Subject: SMH: 'Impulsive' Habibie ignored ABRI in making Jan. Timor decision
Date: Sat, 24 Apr 1999 10:24:59 -0400
From: "John M. Miller" <>

Received from Joyo:

Sydney Morning Herald 20/04/99

'Impulsive' Habibie ignored ABRI in making Jan. Timor decision


Well-placed sources in Jakarta have supplied what could be the jigsaw pieces that make sense of the puzzling Indonesian policy on East Timor in recent months.

The leadership of the Indonesian Armed Forces (ABRI) were not consulted about and still do not agree with President B.J. Habibie's announcement on January 27 that independence was the alternative if the East Timorese rejected an offer of wide autonomy within Indonesia.

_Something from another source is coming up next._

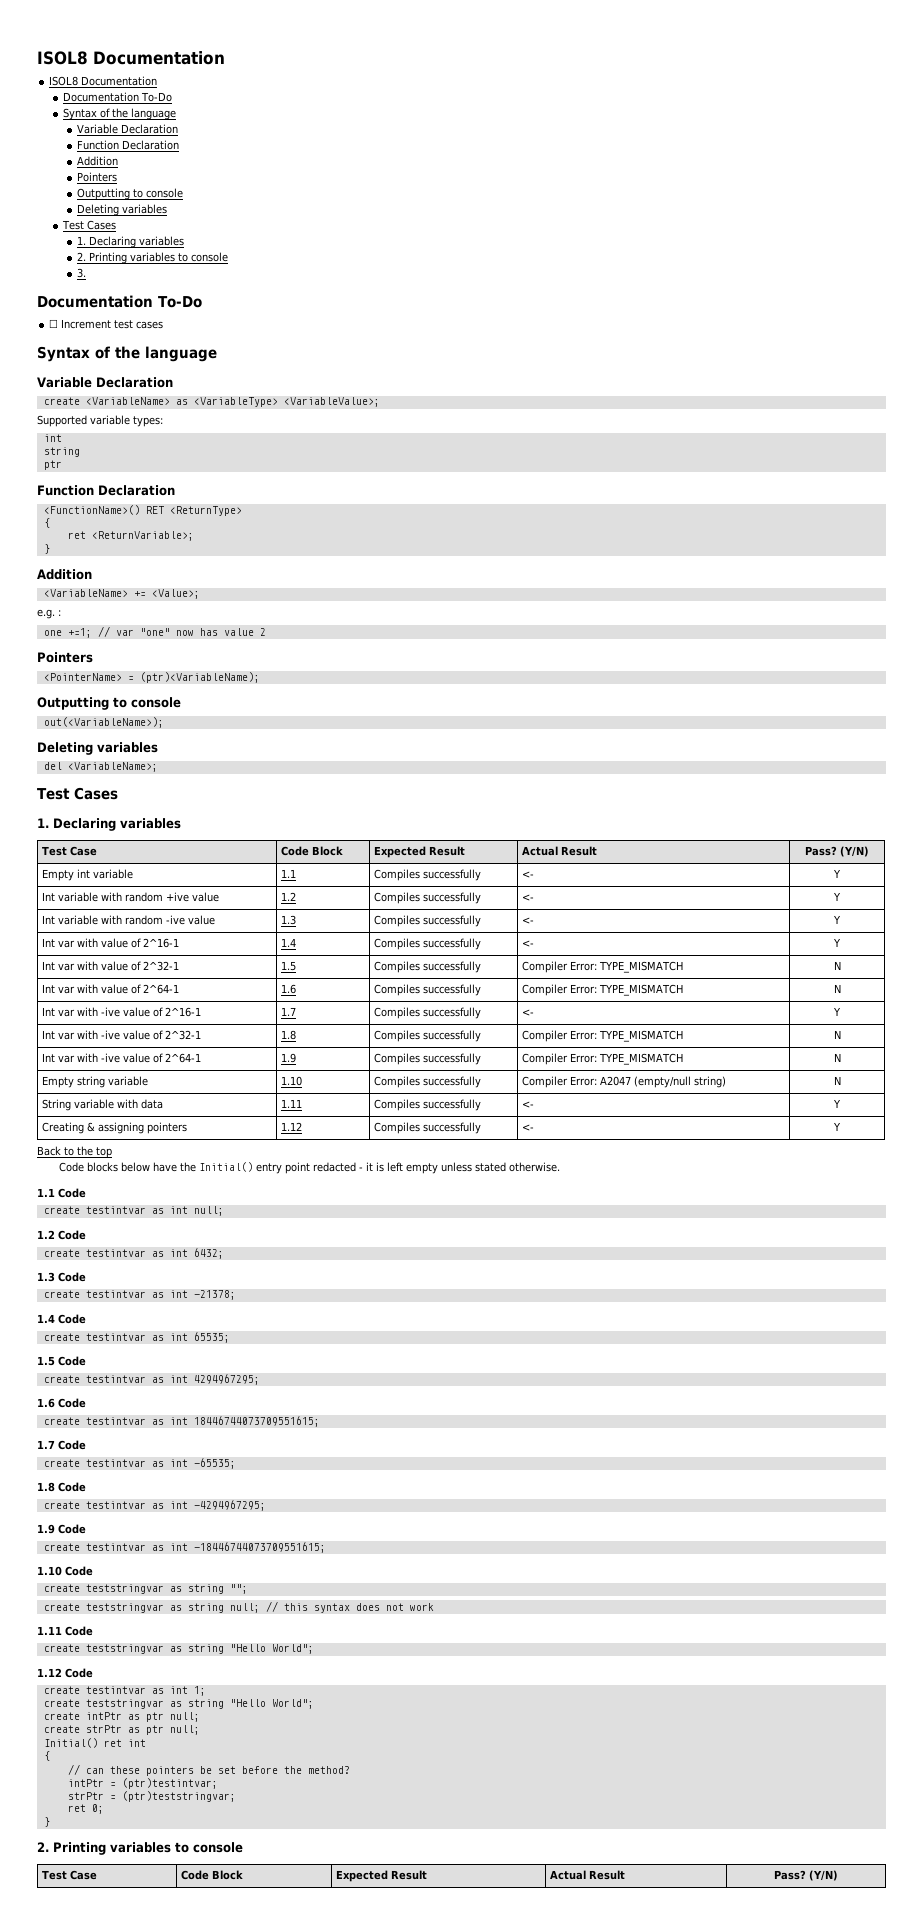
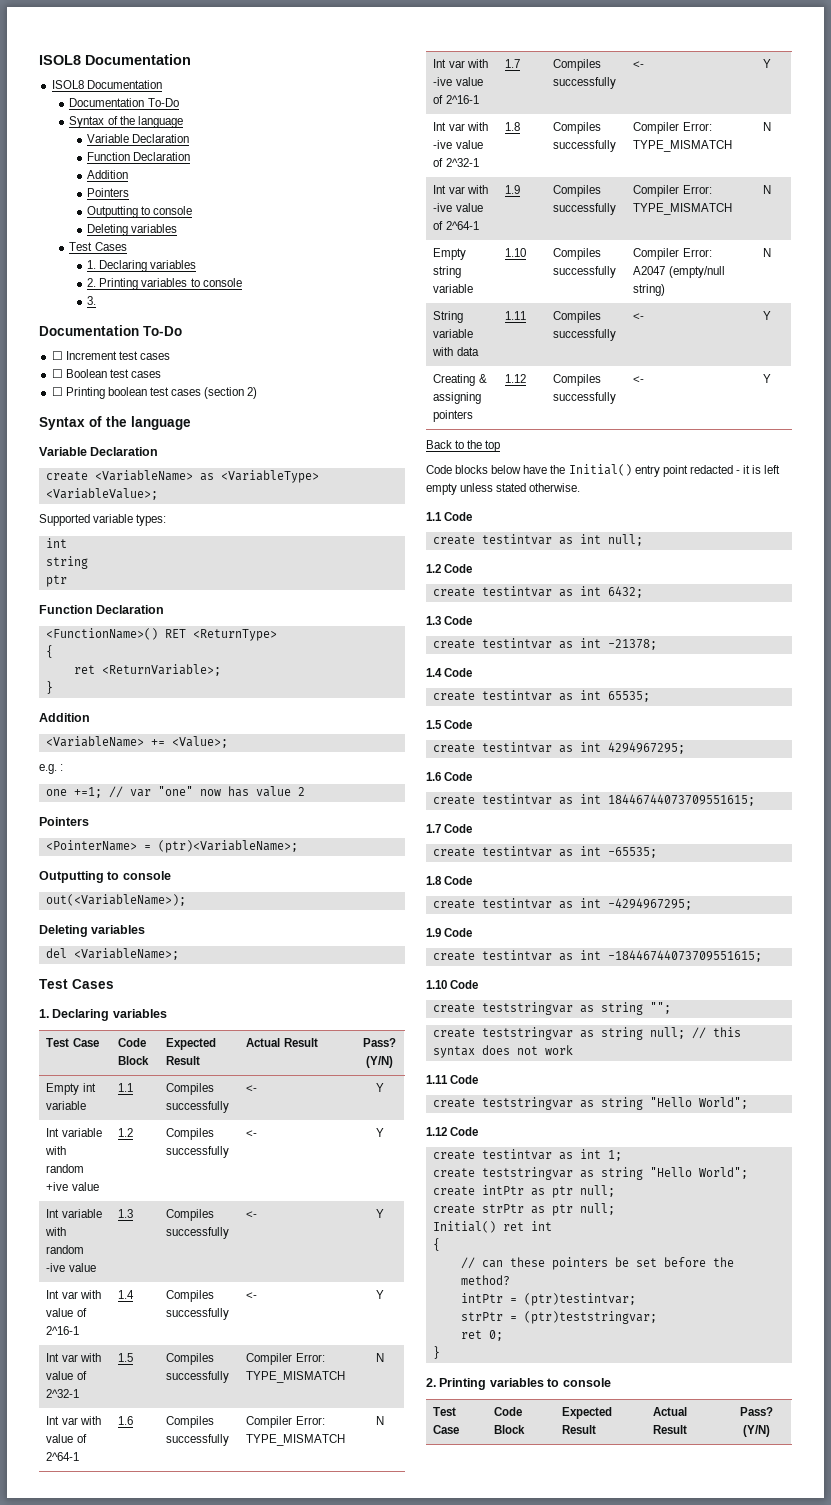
+ ☐ Boolean test cases
+ ☐ Printing boolean test cases (section 2)
- <PointerName> = (ptr)<VariableName);
+ <PointerName> = (ptr)<VariableName>;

The military will never give up East Timor, the sources said. Dr Habibie, the well-known maverick, was simply talking impulsively.

Former president Soeharto, under whom Jakarta carried out its laborious process of subversion, invasion and annexation of then Portuguese Timor in 1974-76, was also infuriated by the sudden policy switch by his longtime protege, Dr Habibie.

Mr Soeharto is still said to command the loyalty and respect of the overwhelming majority of the ABRI senior officer corps, despite efforts by a reformist group to bring the military into line with an era of more democratic politics. The sources are close to Mr Soeharto and his loyalists.

The ABRI commander and Defence Minister, General Wiranto, straddles this uneasy combination, but is himself a Soeharto appointee.

Dr Habibie's January 27 policy switch certainly was a surprise. After a routine Cabinet session on political and security affairs, first Information Minister Yunus Yosfiah and then Foreign Minister Ali Alatas emerged to say the East Timorese would be offered "regional autonomy plus" and if they rejected that, Indonesia's highest representative body would be ask to "release" the territory later this year.

International pressure, notably that from Canberra on the self-determination question, was cited as the reason.

The account helps explain why the Indonesian military stepped up the campaign of fear by its sponsored pro-integration militias, why Foreign Minister Alatas subsequently resisted so hard the idea of a plebiscite in East Timor (conceding it at UN discussions on March 12), and why the choice put to the Timorese will not be autonomy or independence, but autonomy yes or no.

It explains the latest pressure in Dr Habibie's Cabinet to pull back from the independence offer, the reported watering down of the autonomy package, the defiance of world opinion by unleashing the militias in Dili itself while a foreign minister from the European Union was in town and only five days before the next UN-sponsored talks.

It should put paid to the "rogue element" theory, blaming the militia activity on unreconciled officers in ABRI's Udayana Command.

What are the immediate goals of this campaign, aside from trying to cow the independence movement?

Most probably, to poison the UN-sponsored diplomatic and political process on which Jakarta has been carried along since Dr Habibie's decision. To provoke Portugal in particular into withdrawing from negotiations, so that Jakarta can suspend its side of the deal.

If this is the case, the response from Canberra must be to keep Lisbon in the diplomatic game, to clinch agreement on the terms of the autonomy offer (however implausible in its likely acceptance), and to get a UN presence on the ground as fast as possible.